Nearly all fields of computer science have made leaps and bounds in the past few decades. We’ve created personal computers that can process data orders of magnitude larger than the fastest supercomputers of just a few years ago. The internet has scaled up to become the all knowing, all pervasive oracle it is today. We’ve built cars that drive themselves, created immersive augmented reality experiences that blur the lines between real and virtual, and even tried our hand at Terminator vision.
With such dazzling progress, it’s quite relevant to ask why how far along we’ve come in machine vision, and to be fair the answer is - an impressive amount. Right from low level image de-noising and compression techniques to higher level semantic parsing and the ultimate aim of ‘scene understanding’, researchers have made several breakthroughs to get us to where we are today.
In an illuminating talk on the history of computer vision Stanford’s Fei Fei Li admits how today’s visual systems, though massive improvements over their predecessors, still cannot perform the visual processing done by a year-old baby.

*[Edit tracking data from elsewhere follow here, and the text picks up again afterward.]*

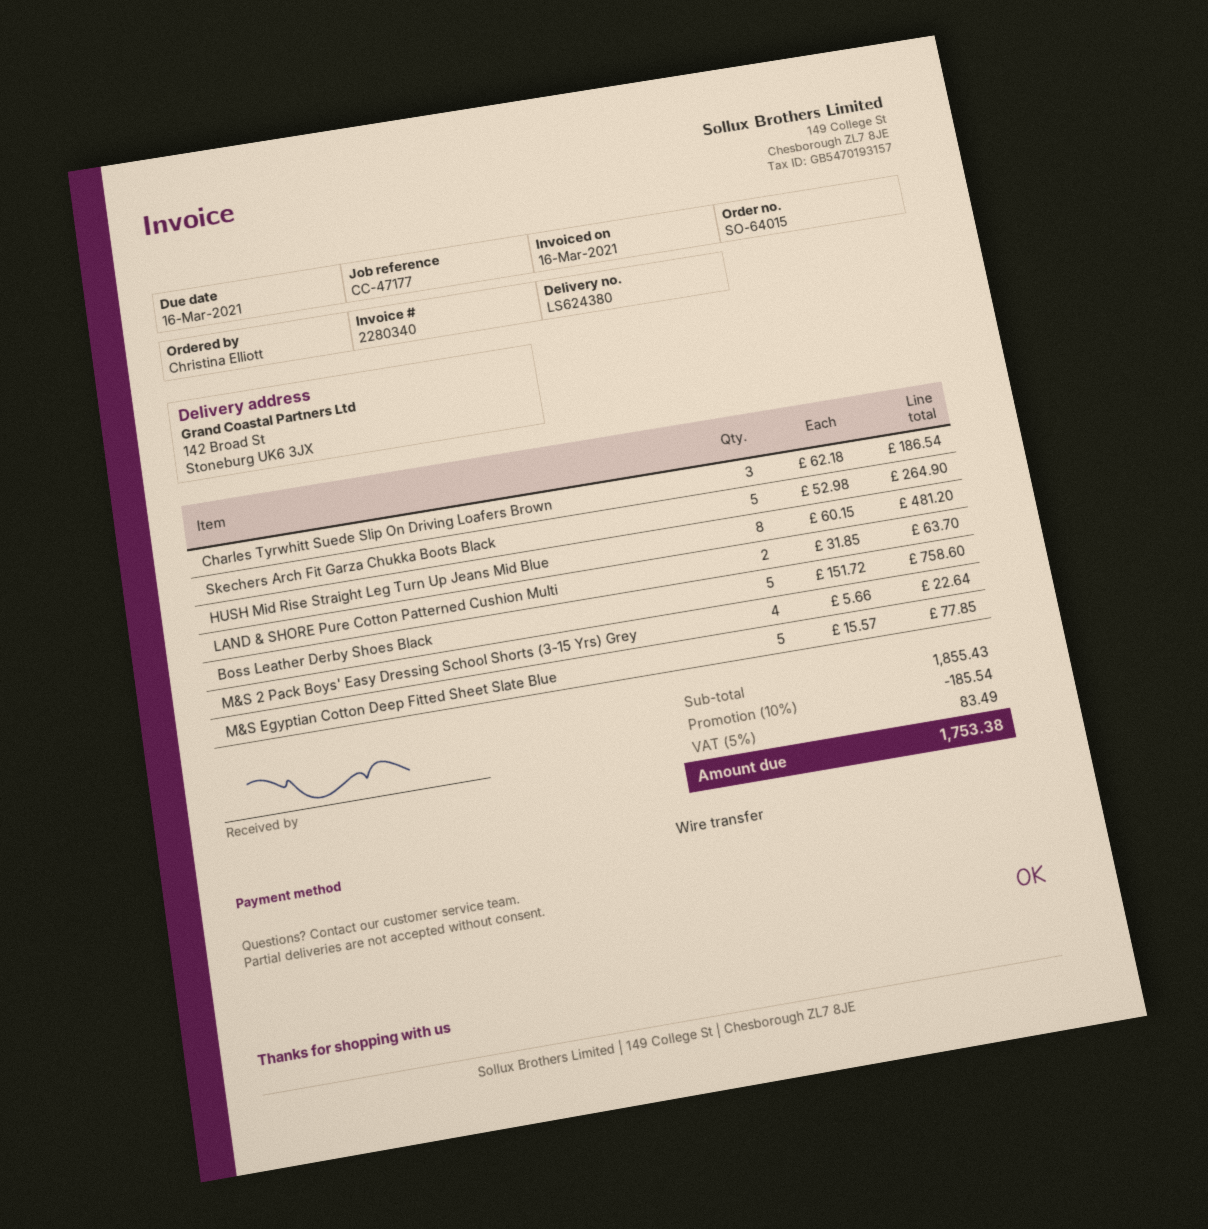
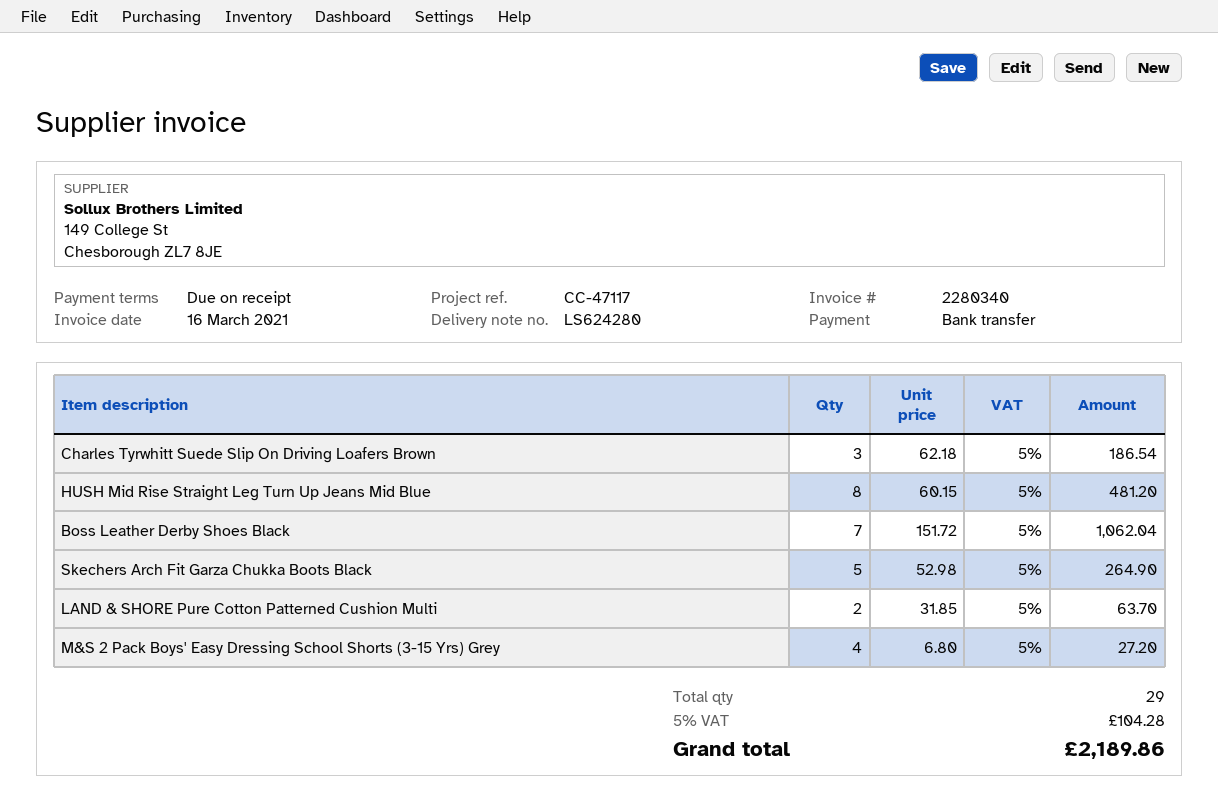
delivery note number: LS624380 -> LS624280
reference: CC-47177 -> CC-47117
Boss Leather Derby Shoes Black: 5 x 151.72 = 758.60 -> 7 x 151.72 = 1062.04
M&S 2 Pack Boys' Easy Dressing School Shorts (3-15 Yrs) Grey: 4 x 5.66 = 22.64 -> 4 x 6.80 = 27.20
M&S Egyptian Cotton Deep Fitted Sheet Slate Blue: 5 x 15.57 = 77.85 -> none
discount: 10% = 185.54 -> none
tax: 5% = 83.49 -> 5% = 104.28
total: 1753.38 -> 2189.86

At this point, it’s essential we understand and appreciate what makes vision as complex as it is.
In his now famous TED talk, Beau Lotto talks about the subtle complexities of human vision. He proves how our vision is context sensitive and statistical through live counter-intuitive experiments, to the visible astonishment of the audience. Our perception of something as seemingly simple as a object’s color thus depends on factors ranging from the intensities of its neighboring regions, the surrounding illumination and our evolutionary conditioning over thousands of years.

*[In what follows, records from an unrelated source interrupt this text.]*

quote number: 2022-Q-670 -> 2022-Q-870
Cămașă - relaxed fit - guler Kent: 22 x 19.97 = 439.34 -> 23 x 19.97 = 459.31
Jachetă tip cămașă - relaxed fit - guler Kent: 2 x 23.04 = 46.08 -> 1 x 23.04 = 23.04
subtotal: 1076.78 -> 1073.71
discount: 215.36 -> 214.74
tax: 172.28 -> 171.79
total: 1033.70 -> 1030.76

The task of replicating such a complex system is naturally riddled with difficulties - to start with, there are several different kinds of visual processing in the human eye and brain, and computer vision needs to determine the best approach to mimic. Even then, the very objective of replicating our complex visual cognition in machines is truly daunting. Our vision is a beautifully intricate neural network that has evolved over several millennia to see the world in a manner most useful to our survival, and is still not understood completely by neuroscience.
Additionally, computer vision is extremely mathematically involved; some would argue that it is entirely mathematics. Vision makes use of mathematics spanning the breadth of linear algebra, multivariable calculus and probability and statistics, which in my experience makes it less accessible to the average CS grad.
But despite these challenges, we’re getting there. It’s only a matter of time before Dr. Li stands corrected.